ConfMAX_DAEMON_CHILDREN: Maximum number of child processes that the server can Fork. By default, Sendmail does not limit the number of sub-processes. If the limit is set, connections that reach the limit will be delayed. We recommend that you set the memory size to 40 based on the recommended memory size: MB.

ConfMIN_FREE_BLOCKS: the minimum number of free blocks in the queue used by the file system to accept standard SMTP (Simple Mail Transfer Protocol) mail. The smaller the number, the more vulnerable it is to attack and fatal. The default value is 100. The recommended value is 4000 or greater.

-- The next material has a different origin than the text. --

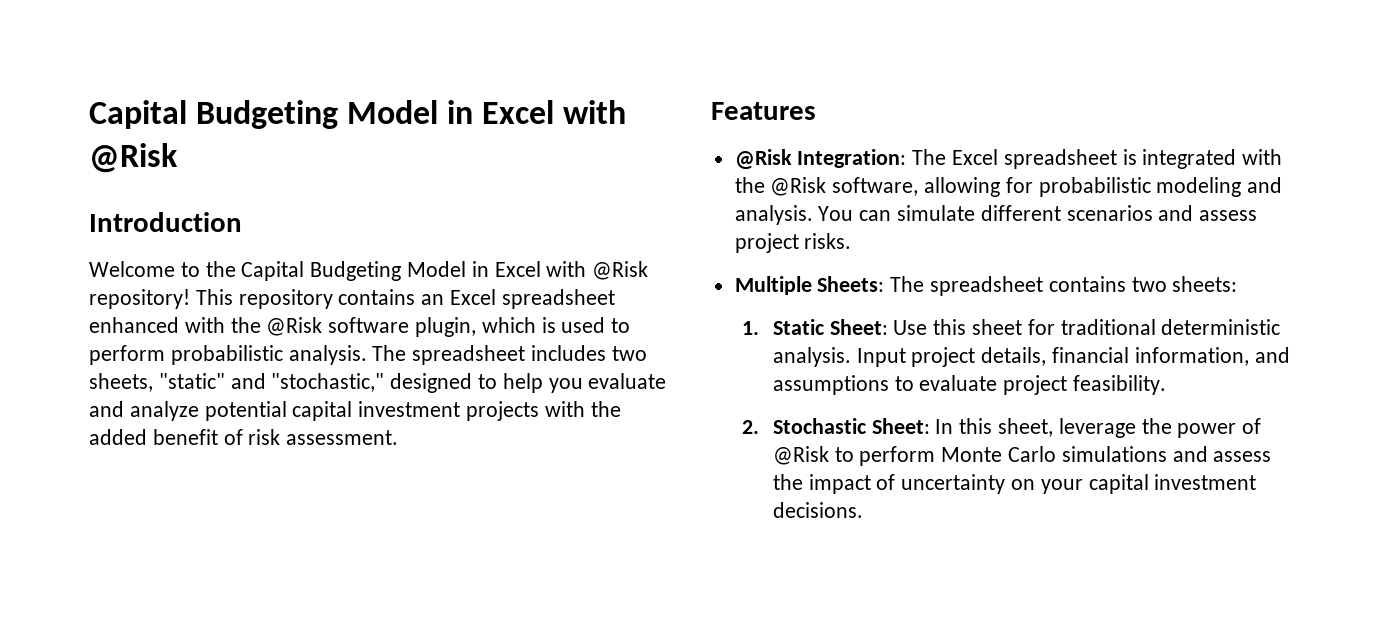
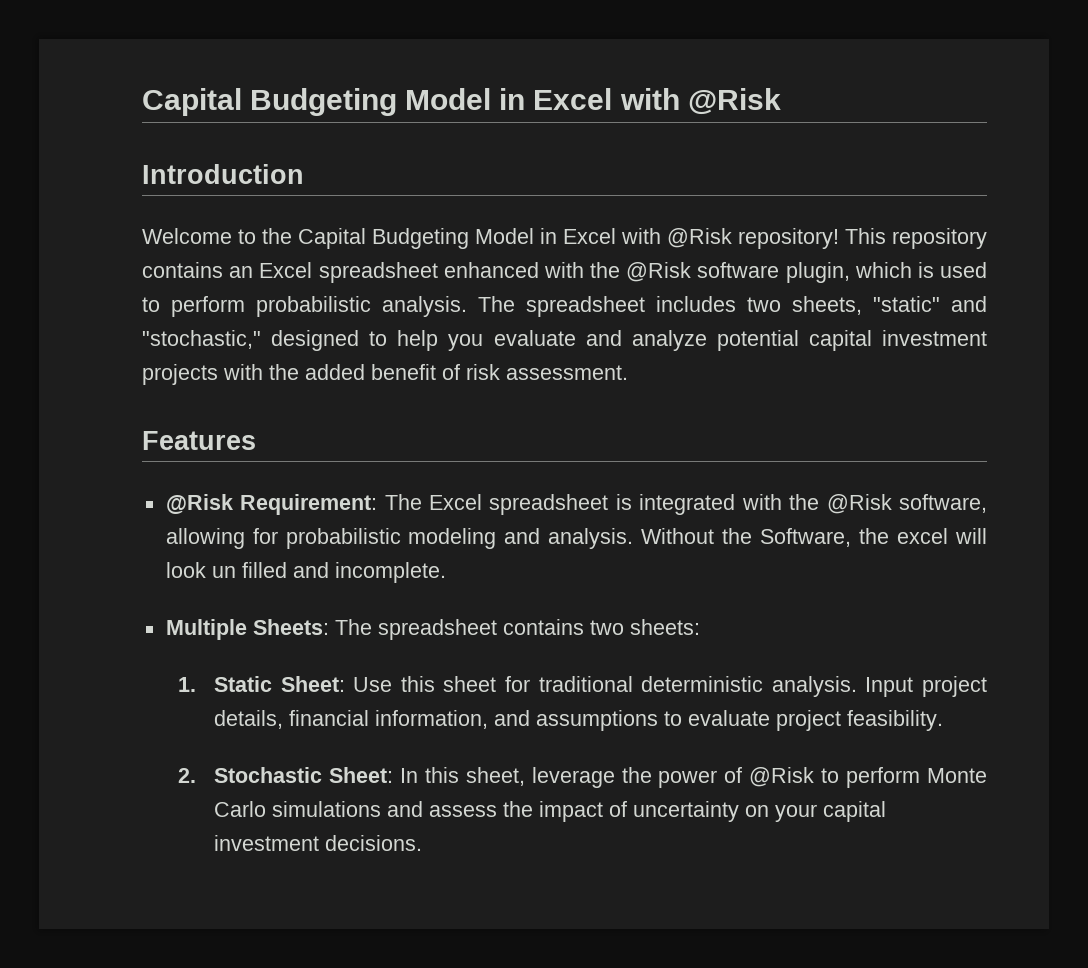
- @Risk Integration: The Excel spreadsheet is integrated with the @Risk software, allowing for probabilistic modeling and analysis.
+ @Risk Requirement: The Excel spreadsheet is integrated with the @Risk software, allowing for probabilistic modeling and analysis.
- You can simulate different scenarios and assess project risks.
+ Without the Software, the excel will look un filled and incomplete.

ConfMAX_HEADERS_LENGTH: Maximum number of acceptable message headers (in bytes ). The default value is unlimited. The recommended value is 64.

ConfMAX_MESSAGE_SIZE: Maximum acceptable size of a single message (in bytes ). The bigger the attack, the more vulnerable it is to be attacked and fatal. The default value is unlimited and the recommended value is 5242880.

In addition, do not place the offline/var/spool/mail/directory on the NFS shared file volume. NFS does not control the group ID. Several users with the same UID can receive and read emails from each other.

Restrict the use of overall resources

You can also restrict system resources to enhance the system's anti-DoS capability.

Edit the/etc/security/limits. conf file and add the following lines: * hard core 0

* Hard rss 10000

* Hard nproc 30


Note: "core 0" indicates that the creation of core files is prohibited; "nproc 30" limits the maximum number of processes to 30; "rss 10000" indicates that apart from root, other users can only use up to 10 MB of memory. "*" Indicates all users logged on to the system.

These are valid for users logging on to the system. With these restrictions, you can better control the usage of processes, core files, and memory in the system. Finally, edit the "/etc/pam. d/login" file and add session required/lib/security/pam_limits.so at the end of the file.